SIAE&C., la Commissione scardina i monopoli

Un intervento chirurgico rivoluziona gli accordi incrociati con cui SIAE e omologhi hanno rafforzato i monopoli nei singoli territori nazionali. Si apre un nuovo ciclo basato su concorrenza e trasparenza

Roma - È andata bene alle società di raccolta che nei diversi paesi europei, come la SIAE in Italia, si occupano della gestione del diritto d'autore sul mercato: la Commissione Europea, che pure aveva minacciato multe, ha optato per un approccio più morbido. Niente sanzioni ma nuove regole. Lo spiega una nota della Commissione. D'ora in poi le 24 società di raccolta che tra di loro hanno stretto patti esclusivi dovranno lavorare in un altro modo.

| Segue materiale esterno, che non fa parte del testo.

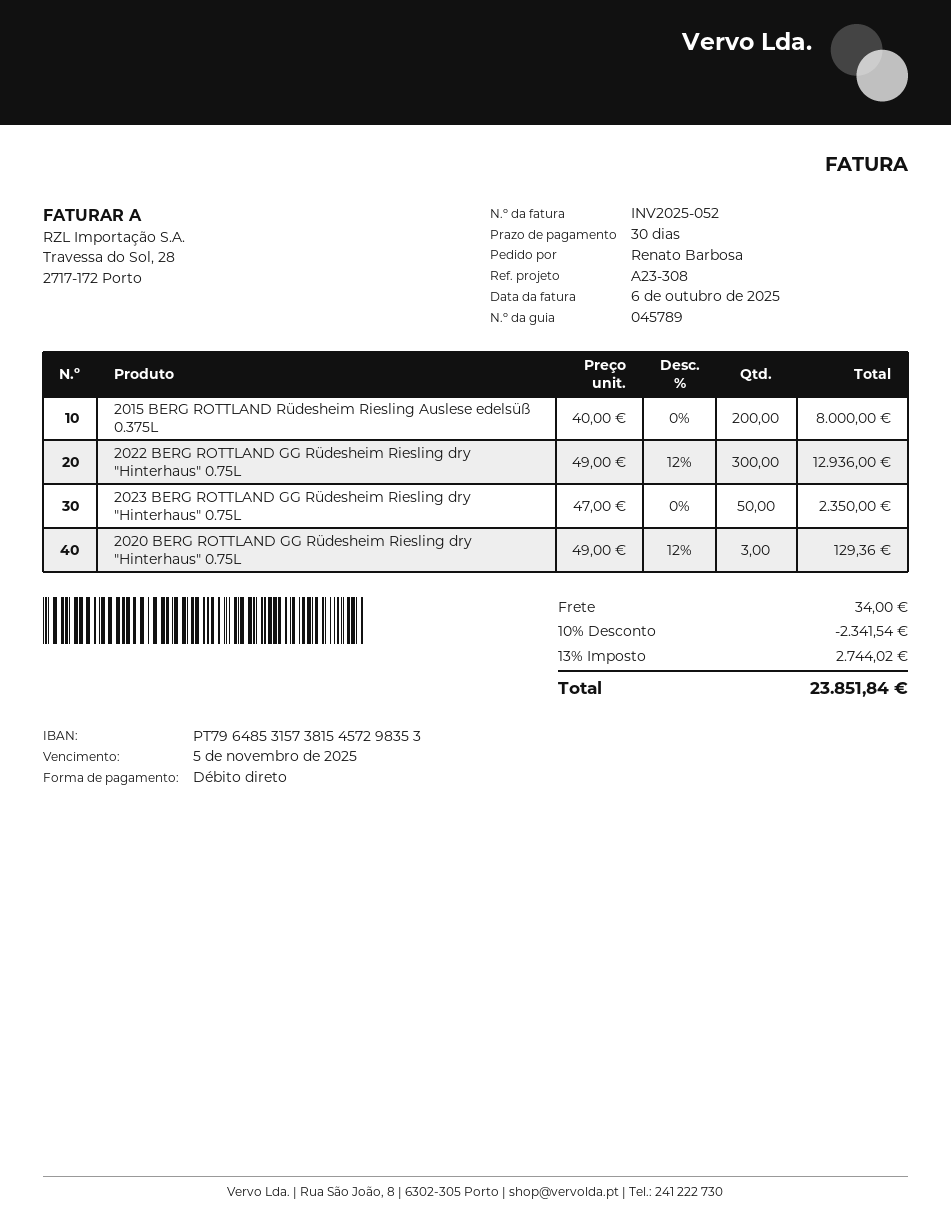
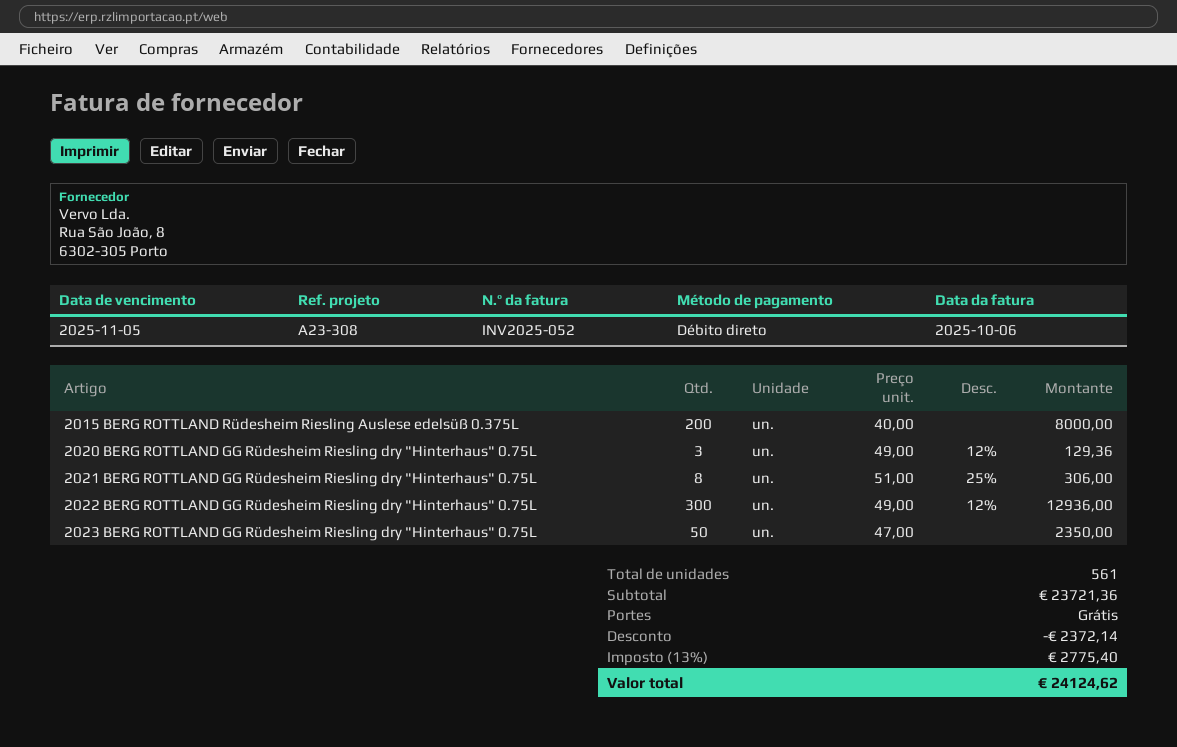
2021 BERG ROTTLAND GG Rüdesheim Riesling dry "Hinterhaus" 0.75L: none -> 8 x 51.00 - 25% = 306.00
discount: 2341.54 -> 2372.14
shipping: 34.00 -> 0.00
tax: 13% = 2744.02 -> 13% = 2775.40
total: 23851.84 -> 24124.62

In particolare non sarà più possibile impedire ad un autore di scegliere una società di raccolta diversa o di cambiare società di raccolta a proprio piacimento: una misura di restrizione denominata membership clause che ha fin qui limitato la libertà dei creatori delle opere. In altre parole, gli autori potranno finalmente scegliere a quale società di raccolta rivolgersi, potendo scegliere in base alla redditività prospettata, alle capacità amministrative della società stessa e alla qualità dei servizi offerti.

Non sono più legittime, inoltre, quelle restrizioni territoriali che impediscono alle società di raccolta di un paese di offrire licenze ad utenti commerciali al di fuori del proprio territorio nazionale. Questi paletti all'attività delle società sono contenuti negli accordi incrociati tra le singole società ma limitano la concorrenza. Inoltre sono accompagnati da clausole di esclusiva che le società riconoscono reciprocamente le une alle altre. Ora non sarà più possibile e dunque le singole società di raccolta potranno muoversi all'estero offrendo tutta una serie di nuove coperture ad attività che abbraccino più paesi. Potranno cioè competere le une con le altre. Secondo la Commissione, ad esempio, questo faciliterà da parte degli operatori commerciali la possibilità di acquisire licenze paneuropee, senza dover negoziare diritti con ogni singola società di raccolta di ogni singolo paese.
Queste misure, che adeguano il sistema delle licenze alle nuove esigenze della Società dell'informazione e ai nuovi meccanismi di distribuzione, vanno ad intervenire sul monopolio de facto delle società di raccolta, monopolio rafforzato da accordi incrociati che ora non vengono annullati ma pesantemente rivisti dalla Commissione.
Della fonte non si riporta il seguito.